**GOAL OF THE EXERCISE:** I'd like every entry returned exactly as it is, with the images left out.

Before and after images

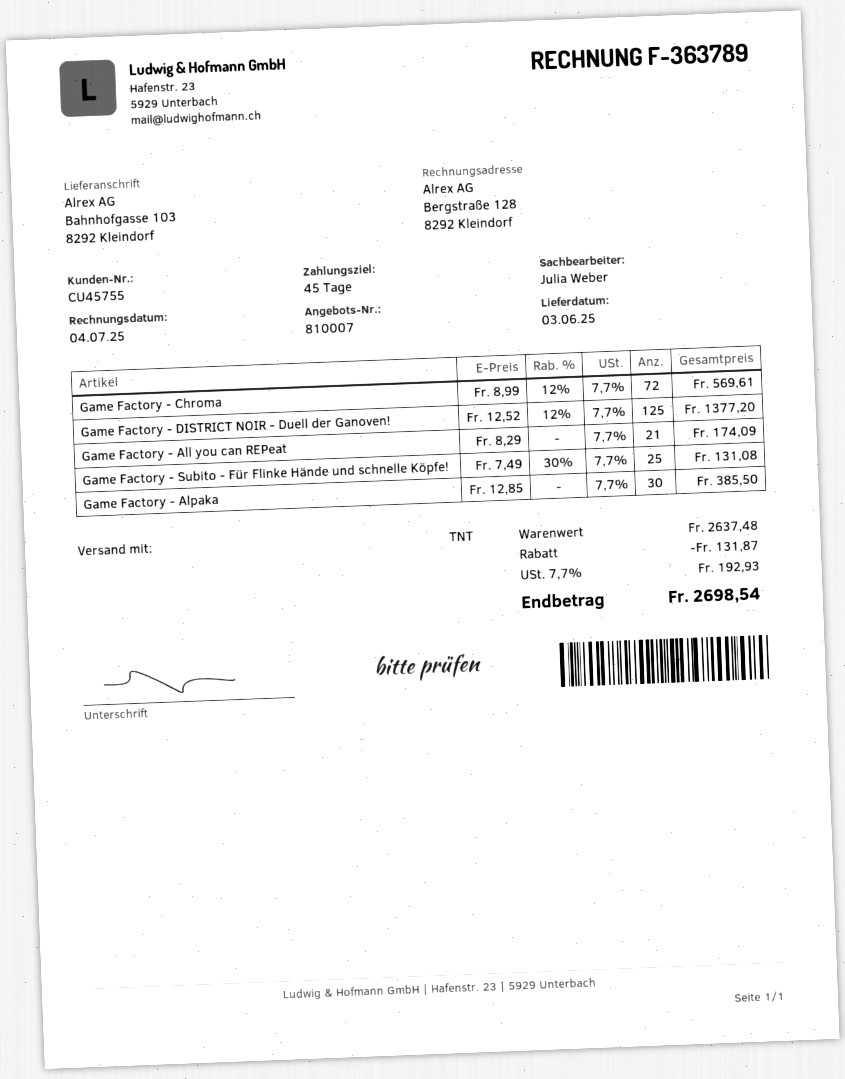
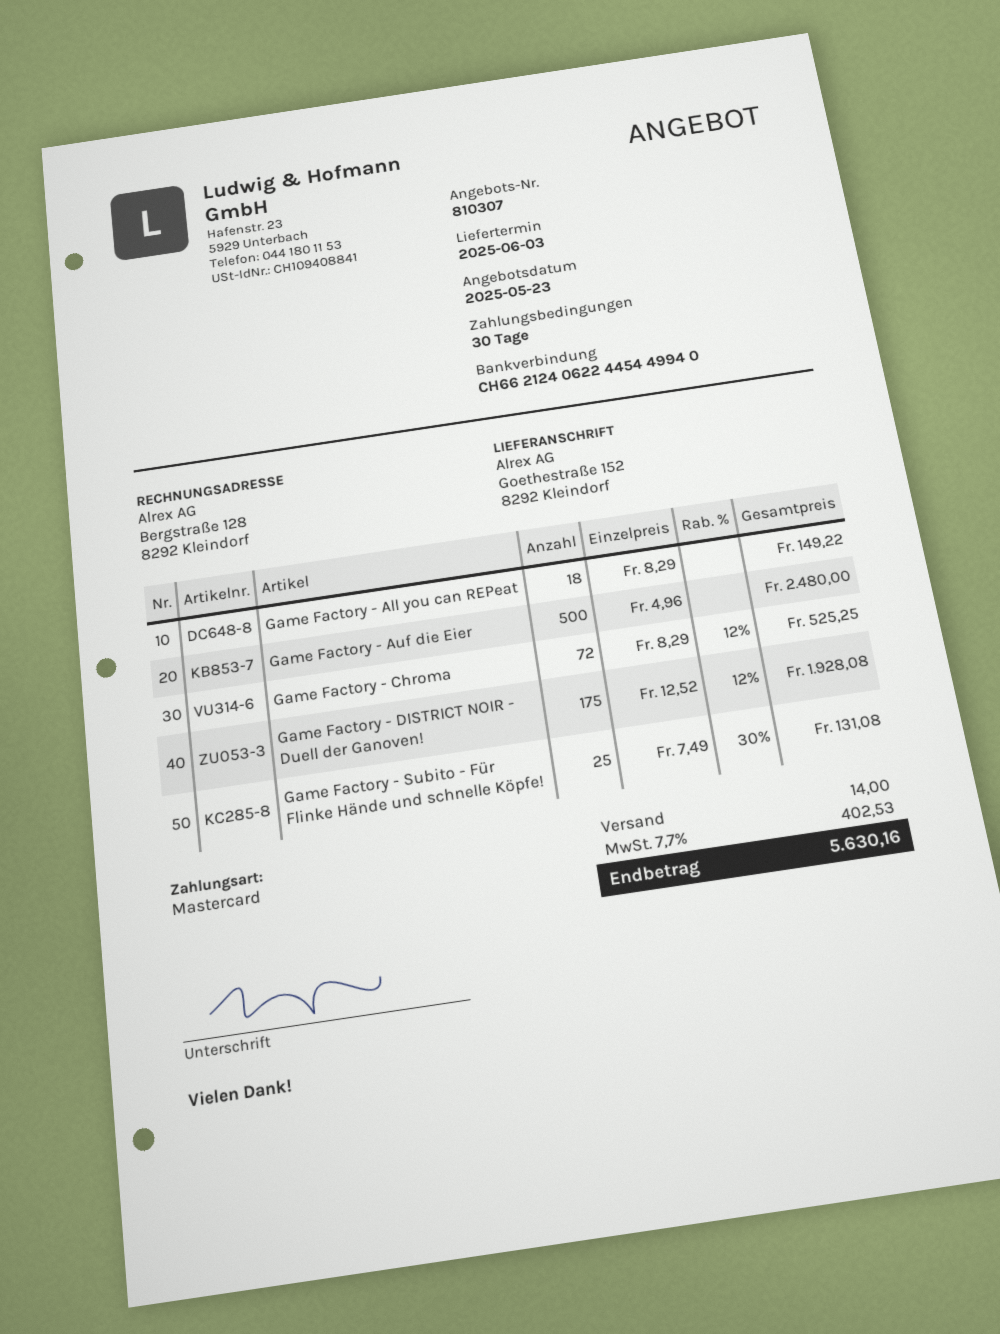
quote number: 810007 -> 810307
payment terms: 45 days -> 30 days
ship to: Bahnhofgasse 103, 8292 Kleindorf -> Goethestraße 152, 8292 Kleindorf
Game Factory - Chroma: 72 x 8.99 - 12% = 569.61 -> 72 x 8.29 - 12% = 525.25
Game Factory - DISTRICT NOIR - Duell der Ganoven!: 125 x 12.52 - 12% = 1377.20 -> 175 x 12.52 - 12% = 1928.08
Game Factory - All you can REPeat: 21 x 8.29 = 174.09 -> 18 x 8.29 = 149.22
Game Factory - Alpaka: 30 x 12.85 = 385.50 -> none
Game Factory - Auf die Eier: none -> 500 x 4.96 = 2480.00
discount: 131.87 -> none
shipping: none -> 14.00
tax: 7.7% = 192.93 -> 7.7% = 402.53
total: 2698.54 -> 5630.16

**EXERCISE OUTPUT:**
quote number: 810007 -> 810307
payment terms: 45 days -> 30 days
ship to: Bahnhofgasse 103, 8292 Kleindorf -> Goethestraße 152, 8292 Kleindorf
Game Factory - Chroma: 72 x 8.99 - 12% = 569.61 -> 72 x 8.29 - 12% = 525.25
Game Factory - DISTRICT NOIR - Duell der Ganoven!: 125 x 12.52 - 12% = 1377.20 -> 175 x 12.52 - 12% = 1928.08
Game Factory - All you can REPeat: 21 x 8.29 = 174.09 -> 18 x 8.29 = 149.22
Game Factory - Alpaka: 30 x 12.85 = 385.50 -> none
Game Factory - Auf die Eier: none -> 500 x 4.96 = 2480.00
discount: 131.87 -> none
shipping: none -> 14.00
tax: 7.7% = 192.93 -> 7.7% = 402.53
total: 2698.54 -> 5630.16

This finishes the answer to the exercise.